SYNCHRONIZATION IN THE COMPLEXIFIED KURAMOTO MODEL

The paper’s Theorem 3.5 proves, under the strong-coupling/initial-separation hypotheses (λ > λ_c/sin δ and x(0) ∈ [0, π−δ]^N with ∑ω_n = 0), that phase synchronization occurs if and only if all natural frequencies are identical; the proof leverages Lemma 3.1 (real-part full phase-locking), Lemma 3.2 (imaginary-part contraction), Theorem 3.3 (full phase-locking), and Theorem 3.4 (frequency synchronization), then passes to the limit in the real-part equation to conclude phase synchronization and necessity of identical ω’s . The model gives a different direct proof: for ω_1=…=ω_N (hence λ_c=0), it shows diameter contraction of the real parts and exponential decay of the imaginary-part variance (after the real-part diameter enters a cone), and for necessity it uses a Cesàro-average argument on the pairwise difference equation.
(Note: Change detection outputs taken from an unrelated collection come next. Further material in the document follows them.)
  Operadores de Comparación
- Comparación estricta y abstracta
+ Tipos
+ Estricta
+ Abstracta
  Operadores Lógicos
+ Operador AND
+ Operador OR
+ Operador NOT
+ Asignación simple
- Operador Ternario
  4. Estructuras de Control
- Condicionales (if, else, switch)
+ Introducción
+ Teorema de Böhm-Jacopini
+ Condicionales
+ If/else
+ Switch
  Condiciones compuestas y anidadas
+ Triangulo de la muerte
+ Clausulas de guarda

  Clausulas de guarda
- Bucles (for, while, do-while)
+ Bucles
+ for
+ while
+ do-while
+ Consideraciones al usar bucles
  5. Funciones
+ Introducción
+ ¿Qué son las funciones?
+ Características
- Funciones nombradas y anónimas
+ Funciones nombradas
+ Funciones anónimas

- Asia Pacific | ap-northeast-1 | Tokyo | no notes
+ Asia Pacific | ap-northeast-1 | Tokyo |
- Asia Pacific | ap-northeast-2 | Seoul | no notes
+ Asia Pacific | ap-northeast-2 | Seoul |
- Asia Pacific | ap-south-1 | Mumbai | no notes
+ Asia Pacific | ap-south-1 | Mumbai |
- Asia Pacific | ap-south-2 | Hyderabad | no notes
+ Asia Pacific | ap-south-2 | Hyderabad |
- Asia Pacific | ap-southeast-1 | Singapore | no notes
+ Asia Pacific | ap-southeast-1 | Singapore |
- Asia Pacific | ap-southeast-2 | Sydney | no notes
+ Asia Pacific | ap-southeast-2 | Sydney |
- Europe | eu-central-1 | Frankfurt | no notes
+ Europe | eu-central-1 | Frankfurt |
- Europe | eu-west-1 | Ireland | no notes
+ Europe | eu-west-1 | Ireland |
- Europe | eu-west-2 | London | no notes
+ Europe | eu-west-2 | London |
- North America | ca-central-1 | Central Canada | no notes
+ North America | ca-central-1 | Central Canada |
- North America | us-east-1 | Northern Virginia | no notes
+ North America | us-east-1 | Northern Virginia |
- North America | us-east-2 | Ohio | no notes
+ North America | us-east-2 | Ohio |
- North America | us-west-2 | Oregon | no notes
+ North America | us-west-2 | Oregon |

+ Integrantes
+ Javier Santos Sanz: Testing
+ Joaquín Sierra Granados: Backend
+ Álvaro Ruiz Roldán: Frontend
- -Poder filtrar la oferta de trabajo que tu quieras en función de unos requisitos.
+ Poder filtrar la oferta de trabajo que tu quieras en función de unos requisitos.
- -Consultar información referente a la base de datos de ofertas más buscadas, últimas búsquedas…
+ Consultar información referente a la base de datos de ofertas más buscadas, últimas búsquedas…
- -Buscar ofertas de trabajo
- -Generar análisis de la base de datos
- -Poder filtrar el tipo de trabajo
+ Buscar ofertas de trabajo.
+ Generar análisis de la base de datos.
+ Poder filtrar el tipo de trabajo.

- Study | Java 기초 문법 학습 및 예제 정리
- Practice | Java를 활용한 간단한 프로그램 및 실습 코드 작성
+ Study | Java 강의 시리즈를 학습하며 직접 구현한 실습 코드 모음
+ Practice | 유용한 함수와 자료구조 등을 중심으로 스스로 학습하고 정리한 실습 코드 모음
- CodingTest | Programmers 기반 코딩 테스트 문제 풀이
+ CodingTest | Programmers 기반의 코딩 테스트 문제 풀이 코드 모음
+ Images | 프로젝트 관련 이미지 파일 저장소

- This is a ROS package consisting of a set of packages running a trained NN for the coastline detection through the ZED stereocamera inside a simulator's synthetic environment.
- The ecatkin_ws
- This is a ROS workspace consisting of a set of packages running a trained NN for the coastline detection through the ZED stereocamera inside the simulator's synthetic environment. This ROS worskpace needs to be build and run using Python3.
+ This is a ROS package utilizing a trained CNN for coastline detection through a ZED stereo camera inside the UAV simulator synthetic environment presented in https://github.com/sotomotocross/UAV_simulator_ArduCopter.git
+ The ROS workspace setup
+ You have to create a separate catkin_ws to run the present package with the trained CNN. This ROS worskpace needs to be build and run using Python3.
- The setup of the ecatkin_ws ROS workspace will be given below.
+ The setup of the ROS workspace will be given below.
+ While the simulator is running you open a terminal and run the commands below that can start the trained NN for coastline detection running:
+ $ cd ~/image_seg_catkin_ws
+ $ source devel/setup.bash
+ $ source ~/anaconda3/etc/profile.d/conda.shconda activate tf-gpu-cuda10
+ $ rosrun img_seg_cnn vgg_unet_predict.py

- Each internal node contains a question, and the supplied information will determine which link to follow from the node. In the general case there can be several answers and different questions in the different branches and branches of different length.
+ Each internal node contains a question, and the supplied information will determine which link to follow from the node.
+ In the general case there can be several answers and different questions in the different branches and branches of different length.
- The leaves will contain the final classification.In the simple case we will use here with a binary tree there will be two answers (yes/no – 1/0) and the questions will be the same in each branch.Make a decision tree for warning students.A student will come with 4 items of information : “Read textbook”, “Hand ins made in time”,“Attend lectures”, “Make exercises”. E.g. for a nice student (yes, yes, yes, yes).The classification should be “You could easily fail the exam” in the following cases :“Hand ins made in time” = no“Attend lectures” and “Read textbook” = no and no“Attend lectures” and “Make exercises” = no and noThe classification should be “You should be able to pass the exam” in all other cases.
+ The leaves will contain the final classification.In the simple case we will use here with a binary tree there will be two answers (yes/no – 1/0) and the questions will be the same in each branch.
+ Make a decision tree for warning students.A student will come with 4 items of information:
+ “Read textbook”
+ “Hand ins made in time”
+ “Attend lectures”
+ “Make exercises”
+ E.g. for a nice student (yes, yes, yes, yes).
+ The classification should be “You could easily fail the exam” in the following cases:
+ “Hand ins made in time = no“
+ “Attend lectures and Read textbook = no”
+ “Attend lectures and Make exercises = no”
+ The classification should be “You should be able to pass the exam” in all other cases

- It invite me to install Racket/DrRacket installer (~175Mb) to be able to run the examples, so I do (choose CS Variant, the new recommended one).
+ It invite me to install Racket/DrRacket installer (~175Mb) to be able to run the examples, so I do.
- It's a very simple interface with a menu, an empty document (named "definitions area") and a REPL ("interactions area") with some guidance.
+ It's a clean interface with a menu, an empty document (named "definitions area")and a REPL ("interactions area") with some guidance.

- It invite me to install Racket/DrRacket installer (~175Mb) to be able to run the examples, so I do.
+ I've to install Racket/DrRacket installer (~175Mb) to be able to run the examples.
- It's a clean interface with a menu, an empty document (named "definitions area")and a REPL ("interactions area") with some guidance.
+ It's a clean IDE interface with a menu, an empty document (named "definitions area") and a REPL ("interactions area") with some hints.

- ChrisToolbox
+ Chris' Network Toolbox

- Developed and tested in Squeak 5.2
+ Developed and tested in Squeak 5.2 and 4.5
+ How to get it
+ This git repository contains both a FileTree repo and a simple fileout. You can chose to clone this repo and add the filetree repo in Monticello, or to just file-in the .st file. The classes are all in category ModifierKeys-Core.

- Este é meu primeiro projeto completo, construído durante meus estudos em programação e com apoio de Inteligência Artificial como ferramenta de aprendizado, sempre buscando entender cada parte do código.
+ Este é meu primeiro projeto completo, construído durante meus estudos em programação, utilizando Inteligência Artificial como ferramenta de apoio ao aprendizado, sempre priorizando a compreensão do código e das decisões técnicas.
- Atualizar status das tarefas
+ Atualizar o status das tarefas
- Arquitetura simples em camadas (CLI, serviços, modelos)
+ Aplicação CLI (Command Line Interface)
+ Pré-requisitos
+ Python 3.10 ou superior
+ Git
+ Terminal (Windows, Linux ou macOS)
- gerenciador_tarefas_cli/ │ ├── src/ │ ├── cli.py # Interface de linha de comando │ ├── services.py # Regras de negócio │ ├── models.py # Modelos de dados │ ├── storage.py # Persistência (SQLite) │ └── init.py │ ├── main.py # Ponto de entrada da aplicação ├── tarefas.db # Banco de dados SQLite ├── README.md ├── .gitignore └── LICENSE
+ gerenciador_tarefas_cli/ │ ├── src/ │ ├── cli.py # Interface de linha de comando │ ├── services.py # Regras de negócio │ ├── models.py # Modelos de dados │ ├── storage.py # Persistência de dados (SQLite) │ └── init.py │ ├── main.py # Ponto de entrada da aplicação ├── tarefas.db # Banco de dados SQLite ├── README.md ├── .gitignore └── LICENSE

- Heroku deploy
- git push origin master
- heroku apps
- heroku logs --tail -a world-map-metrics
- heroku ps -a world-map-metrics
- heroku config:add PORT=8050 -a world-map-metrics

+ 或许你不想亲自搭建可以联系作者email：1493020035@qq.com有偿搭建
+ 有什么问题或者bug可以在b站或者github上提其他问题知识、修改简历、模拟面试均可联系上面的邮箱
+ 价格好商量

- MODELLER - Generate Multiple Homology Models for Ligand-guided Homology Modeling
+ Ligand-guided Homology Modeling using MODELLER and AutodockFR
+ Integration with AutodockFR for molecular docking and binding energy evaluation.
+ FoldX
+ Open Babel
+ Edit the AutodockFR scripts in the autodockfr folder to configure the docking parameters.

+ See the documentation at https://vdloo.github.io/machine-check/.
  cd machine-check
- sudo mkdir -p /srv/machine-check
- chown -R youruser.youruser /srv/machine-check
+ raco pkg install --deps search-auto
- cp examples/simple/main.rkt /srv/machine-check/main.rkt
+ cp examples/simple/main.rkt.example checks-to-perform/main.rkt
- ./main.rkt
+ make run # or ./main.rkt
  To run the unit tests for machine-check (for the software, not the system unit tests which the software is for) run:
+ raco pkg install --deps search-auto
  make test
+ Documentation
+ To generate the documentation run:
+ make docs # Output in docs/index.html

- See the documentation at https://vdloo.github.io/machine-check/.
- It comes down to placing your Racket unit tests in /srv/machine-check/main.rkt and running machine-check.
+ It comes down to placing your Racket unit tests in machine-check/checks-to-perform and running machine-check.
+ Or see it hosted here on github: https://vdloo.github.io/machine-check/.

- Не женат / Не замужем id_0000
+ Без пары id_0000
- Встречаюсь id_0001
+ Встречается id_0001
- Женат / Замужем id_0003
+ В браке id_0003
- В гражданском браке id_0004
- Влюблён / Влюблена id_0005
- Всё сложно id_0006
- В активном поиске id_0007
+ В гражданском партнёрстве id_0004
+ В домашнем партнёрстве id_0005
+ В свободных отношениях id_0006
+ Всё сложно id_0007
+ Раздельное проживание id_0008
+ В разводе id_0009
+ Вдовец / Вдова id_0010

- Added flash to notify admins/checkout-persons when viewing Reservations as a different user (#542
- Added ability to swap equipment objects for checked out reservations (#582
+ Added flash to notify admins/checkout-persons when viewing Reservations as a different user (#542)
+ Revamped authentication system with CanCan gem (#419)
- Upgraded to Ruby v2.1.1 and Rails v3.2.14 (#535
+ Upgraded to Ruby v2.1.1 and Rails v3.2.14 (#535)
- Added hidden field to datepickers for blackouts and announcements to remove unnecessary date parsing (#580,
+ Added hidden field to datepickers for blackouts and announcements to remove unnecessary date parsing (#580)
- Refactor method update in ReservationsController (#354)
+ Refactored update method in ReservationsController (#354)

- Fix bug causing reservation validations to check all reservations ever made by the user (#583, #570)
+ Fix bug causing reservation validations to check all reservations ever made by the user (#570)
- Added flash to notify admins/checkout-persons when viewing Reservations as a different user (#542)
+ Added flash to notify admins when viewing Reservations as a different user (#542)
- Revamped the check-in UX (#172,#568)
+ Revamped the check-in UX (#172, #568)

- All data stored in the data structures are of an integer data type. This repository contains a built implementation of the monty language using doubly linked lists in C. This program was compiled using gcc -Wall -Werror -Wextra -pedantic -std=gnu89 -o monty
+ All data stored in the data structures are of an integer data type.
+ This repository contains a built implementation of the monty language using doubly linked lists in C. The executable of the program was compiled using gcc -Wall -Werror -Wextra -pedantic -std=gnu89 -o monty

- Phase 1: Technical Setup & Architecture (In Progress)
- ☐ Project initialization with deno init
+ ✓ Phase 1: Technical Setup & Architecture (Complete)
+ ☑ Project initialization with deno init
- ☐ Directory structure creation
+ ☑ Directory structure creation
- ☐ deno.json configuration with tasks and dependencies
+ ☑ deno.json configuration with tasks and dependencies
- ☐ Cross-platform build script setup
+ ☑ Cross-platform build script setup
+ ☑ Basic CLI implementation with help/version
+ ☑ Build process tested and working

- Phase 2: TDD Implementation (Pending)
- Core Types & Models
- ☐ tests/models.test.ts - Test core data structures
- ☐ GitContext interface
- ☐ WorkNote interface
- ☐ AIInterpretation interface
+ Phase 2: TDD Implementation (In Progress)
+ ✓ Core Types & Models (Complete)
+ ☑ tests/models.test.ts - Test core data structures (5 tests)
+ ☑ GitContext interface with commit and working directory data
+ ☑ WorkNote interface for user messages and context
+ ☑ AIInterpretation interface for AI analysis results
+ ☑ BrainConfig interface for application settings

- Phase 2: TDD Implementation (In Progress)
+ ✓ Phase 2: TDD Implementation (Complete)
The two arguments are logically consistent with the same statement; the model’s route via a gradient-flow potential and a clean Ḋ_x-inequality is distinct from the paper’s energy-function and lemma chain. Minor technical gaps in the model (handling non-unique maximizers of x_i(t) when differentiating D_x) are easily fixed with Dini-derivatives; overall, both are correct.